Shilpa, it is sad to hear about your story. Now it is time for you to be brave and tell all Hindu, Christian, Buddhist, Jain, and Pharsee women around you to avoid any Muslim. Send emails to all your friends. Post your story on different forums. Approach elders in your community and convey the message. It will help save several other girls.
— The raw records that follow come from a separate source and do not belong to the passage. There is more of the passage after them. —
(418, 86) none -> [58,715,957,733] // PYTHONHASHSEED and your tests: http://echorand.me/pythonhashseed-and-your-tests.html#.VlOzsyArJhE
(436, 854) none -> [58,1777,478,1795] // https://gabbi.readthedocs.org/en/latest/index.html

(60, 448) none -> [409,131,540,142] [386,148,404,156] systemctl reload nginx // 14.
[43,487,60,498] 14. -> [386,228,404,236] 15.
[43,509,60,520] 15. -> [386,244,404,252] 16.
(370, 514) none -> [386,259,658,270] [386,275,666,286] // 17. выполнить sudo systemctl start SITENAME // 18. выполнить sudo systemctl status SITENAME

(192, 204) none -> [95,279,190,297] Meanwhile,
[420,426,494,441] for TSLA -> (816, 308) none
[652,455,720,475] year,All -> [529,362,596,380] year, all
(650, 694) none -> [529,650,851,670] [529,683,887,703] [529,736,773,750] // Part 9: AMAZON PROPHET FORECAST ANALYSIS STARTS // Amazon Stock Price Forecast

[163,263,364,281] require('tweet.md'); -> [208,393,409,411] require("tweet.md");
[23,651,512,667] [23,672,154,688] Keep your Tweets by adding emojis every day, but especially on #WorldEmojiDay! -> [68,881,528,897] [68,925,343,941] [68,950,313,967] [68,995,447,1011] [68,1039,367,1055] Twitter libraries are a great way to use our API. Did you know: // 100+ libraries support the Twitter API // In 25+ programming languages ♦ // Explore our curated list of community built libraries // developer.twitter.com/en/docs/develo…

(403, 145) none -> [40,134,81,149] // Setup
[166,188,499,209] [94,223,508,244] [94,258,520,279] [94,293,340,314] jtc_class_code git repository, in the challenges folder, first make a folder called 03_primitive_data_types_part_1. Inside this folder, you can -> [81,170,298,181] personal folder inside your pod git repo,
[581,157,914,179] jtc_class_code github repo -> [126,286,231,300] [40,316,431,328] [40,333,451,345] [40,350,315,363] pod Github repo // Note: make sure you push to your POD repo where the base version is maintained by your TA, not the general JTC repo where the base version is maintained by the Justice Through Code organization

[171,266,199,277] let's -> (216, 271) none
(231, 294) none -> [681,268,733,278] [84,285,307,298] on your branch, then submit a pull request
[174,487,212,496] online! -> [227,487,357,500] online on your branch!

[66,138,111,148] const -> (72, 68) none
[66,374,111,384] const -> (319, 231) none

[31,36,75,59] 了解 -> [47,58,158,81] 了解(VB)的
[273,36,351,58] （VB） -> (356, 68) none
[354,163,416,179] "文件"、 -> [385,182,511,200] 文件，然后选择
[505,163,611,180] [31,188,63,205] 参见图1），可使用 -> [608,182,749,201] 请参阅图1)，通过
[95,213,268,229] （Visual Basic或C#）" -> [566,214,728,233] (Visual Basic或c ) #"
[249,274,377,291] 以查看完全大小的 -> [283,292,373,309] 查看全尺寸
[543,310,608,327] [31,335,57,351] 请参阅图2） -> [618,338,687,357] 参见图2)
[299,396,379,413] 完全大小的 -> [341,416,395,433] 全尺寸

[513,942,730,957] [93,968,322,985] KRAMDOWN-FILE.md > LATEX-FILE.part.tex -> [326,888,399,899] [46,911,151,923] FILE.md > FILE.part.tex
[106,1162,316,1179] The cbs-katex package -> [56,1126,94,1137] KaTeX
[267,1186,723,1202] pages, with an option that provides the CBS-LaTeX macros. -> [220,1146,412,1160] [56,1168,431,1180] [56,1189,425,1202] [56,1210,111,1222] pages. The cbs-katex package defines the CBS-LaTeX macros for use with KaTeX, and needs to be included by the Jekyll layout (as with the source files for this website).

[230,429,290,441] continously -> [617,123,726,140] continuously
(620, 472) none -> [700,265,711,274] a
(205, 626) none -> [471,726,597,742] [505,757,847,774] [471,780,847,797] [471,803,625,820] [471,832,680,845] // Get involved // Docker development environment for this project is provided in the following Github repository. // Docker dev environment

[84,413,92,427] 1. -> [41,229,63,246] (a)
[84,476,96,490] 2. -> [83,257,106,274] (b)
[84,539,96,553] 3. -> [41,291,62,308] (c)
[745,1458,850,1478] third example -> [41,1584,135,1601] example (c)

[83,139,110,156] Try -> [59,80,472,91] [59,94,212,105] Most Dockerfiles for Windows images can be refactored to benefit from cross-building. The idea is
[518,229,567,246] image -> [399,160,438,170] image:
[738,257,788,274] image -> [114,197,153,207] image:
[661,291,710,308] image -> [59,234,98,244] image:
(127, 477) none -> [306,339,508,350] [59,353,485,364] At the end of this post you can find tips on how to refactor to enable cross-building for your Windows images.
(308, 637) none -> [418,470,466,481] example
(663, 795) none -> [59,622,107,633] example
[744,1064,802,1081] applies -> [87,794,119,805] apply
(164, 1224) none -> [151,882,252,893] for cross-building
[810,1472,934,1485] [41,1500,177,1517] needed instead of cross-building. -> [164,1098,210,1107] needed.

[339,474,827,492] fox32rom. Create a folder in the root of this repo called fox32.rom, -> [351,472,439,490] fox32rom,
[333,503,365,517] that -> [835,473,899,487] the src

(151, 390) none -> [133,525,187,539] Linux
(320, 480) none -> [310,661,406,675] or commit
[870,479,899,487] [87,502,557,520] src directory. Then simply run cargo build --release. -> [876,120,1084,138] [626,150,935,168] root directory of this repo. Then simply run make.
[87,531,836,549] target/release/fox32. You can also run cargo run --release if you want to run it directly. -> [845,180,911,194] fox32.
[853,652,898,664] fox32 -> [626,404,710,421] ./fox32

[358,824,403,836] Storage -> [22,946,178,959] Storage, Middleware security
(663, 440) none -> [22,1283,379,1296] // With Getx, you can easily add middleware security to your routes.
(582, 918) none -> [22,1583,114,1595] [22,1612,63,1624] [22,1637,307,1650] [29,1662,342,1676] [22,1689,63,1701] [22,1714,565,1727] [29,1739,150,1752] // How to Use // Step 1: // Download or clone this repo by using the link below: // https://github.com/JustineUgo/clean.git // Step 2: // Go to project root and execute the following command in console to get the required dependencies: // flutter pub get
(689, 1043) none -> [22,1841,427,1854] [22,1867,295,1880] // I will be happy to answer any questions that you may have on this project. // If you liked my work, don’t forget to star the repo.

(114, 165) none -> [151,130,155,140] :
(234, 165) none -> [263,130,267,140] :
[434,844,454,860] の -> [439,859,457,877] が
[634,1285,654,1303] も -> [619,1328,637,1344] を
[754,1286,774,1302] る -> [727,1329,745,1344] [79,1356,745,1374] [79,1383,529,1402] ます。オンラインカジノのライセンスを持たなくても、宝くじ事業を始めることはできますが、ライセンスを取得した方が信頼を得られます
Name: many others like shilpa
Subject:
Date: Sunday March 22, 2009
Time: 22:11:12 -0500
 

Comment

i know a girl who gave up her hindu religion, converted to islam since she wanted to marry a muslim man. they are husband and wife now, still his family half-heartedly welcome her.


Name: RRS
Subject:
Date: Sunday March 22, 2009
Time: 23:52:17 -0500
 

Comment

I also know a hindu girl,thrown out by her muslim husaband and in-laws after marriage,sent out by her parents but thanks to her job managing to survive on her own and taking up meditation for moral support.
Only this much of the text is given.